By Kelechukwu Iruoma

Prof. Emeritus Francis Allotey has urged government at all levels in the West African countries to invest heavily in Astronomy and Space Science as parts of efforts set to realise the millennium development goals.

Allotey said this at the West African International Summer School 2017 Tagged: “Ghana West African International Summer School for young Astronomers 2017”, held at Ghana Atomic Energy Centre (GAEC)/ Ghana Space Science and Technology Institute (GSSTI).

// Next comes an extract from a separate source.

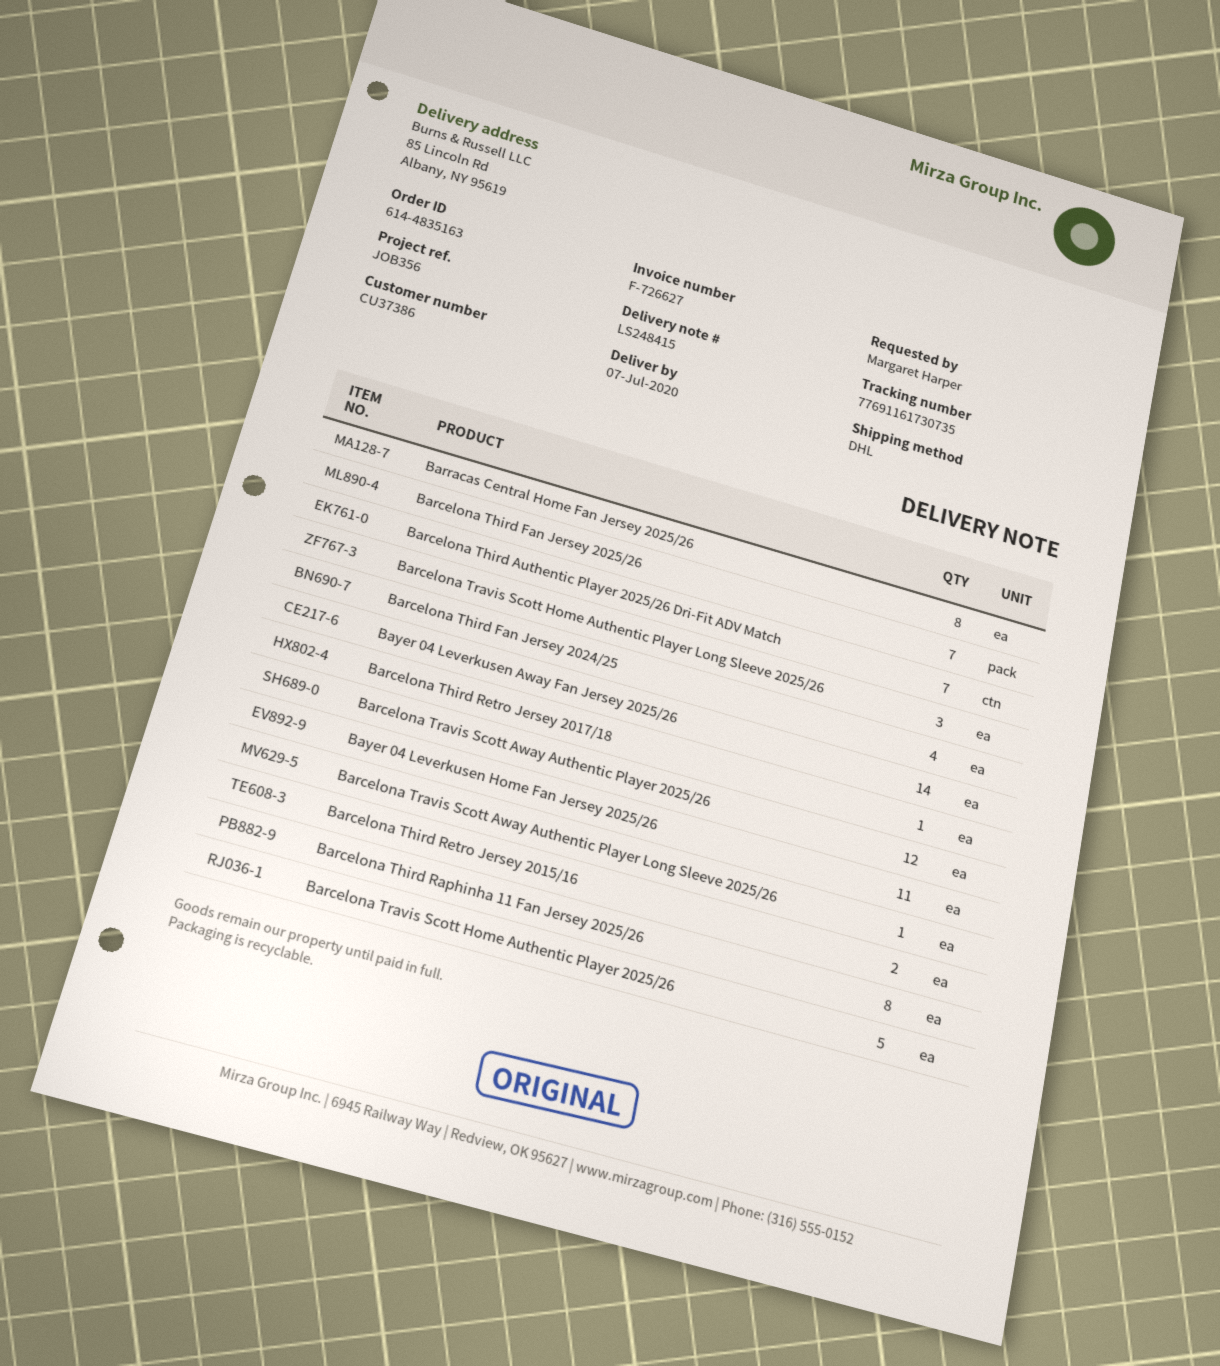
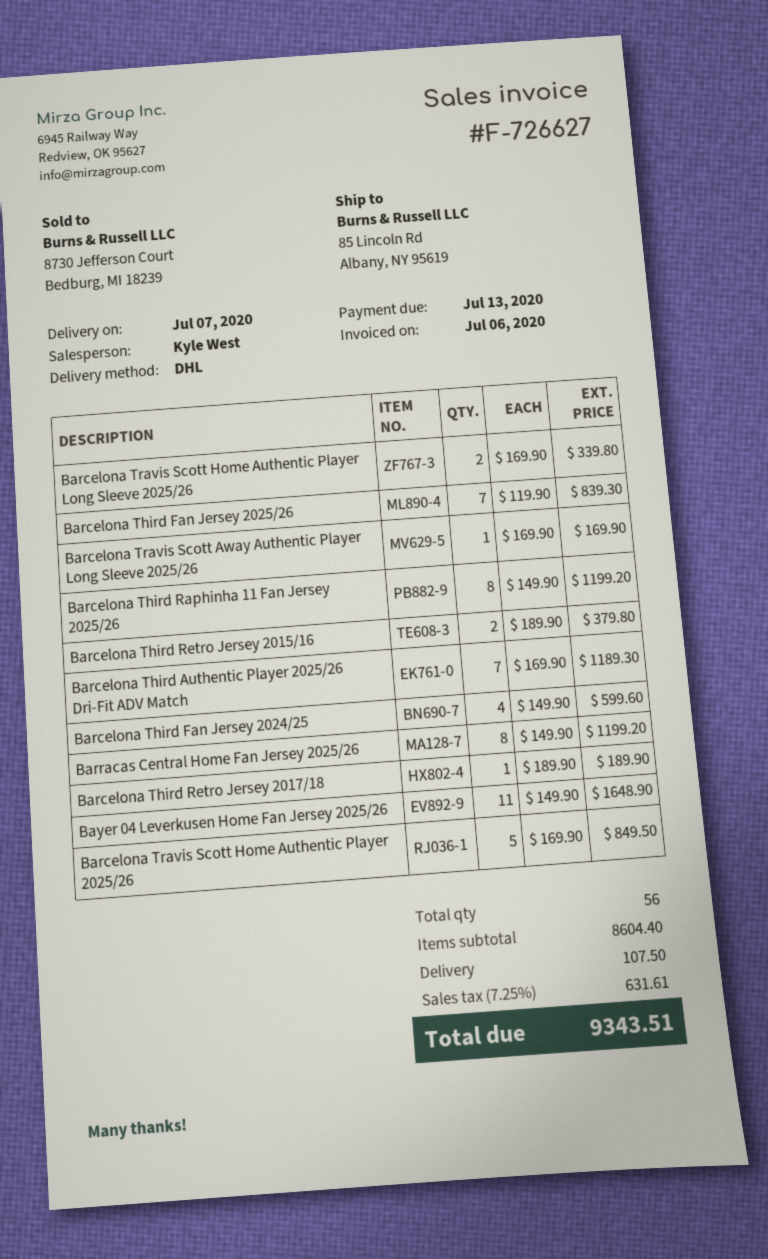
Barcelona Travis Scott Home Authentic Player Long Sleeve 2025/26: 3 -> 2
Bayer 04 Leverkusen Away Fan Jersey 2025/26: 14 -> none
Barcelona Travis Scott Away Authentic Player 2025/26: 12 -> none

The two week Astronomy Summer School was organised for young astronomers across space researchers, universities undergraduate and graduates to sharpen their intellectual capability in the advancement of space research, engineering and astronomy in Africa continent which involved six West African countries which were Gabon, South Africa, Nigeria, Gambia, Columbia and Ghana including other European countries.

He said investing in astronomy and space science will enable them gain a good stand globally in science, adding that governments need to fund science heavily to work and improve on astronomy and space science in the continent.

The Acting Director, National Space Research and Development Agency NASRDA-Centre for Basic Space, Nsukka (CBSS), Dr Bonaventure Okere, in his remark, said: “Engaging youths in Space Technology Research with manpower will provide adequate solutions to myriad of problems facing Information Communication Technology in Africa as well as address daily environmental challenges in rural communities like a magic wand.”

Dr. Okere a Nigeria renowned Astrophysicist described astronomy as a foundation for technological development. He applauded Prof Seidu Onalo Mohammed, Prof Borofice Ajayi, Professor emeritus, Pius N. Okeke and Nigerian government, for their commitment to Space development, adding that the foundation laid would continue to grow and evolve in serving the Nigeria space industry.

Other remarkable achievements, Okere highlighted were to coordinate astronomy activities in West Africa and help encourage the introduction of astronomy in the schools’ curricula. He said Nigeria was considered to host the West African Regional Office of Astronomy for Development WAROAD, WAROAD, because the country has become a model for Space Science and Technology development in West Africa and Africa at large, he added.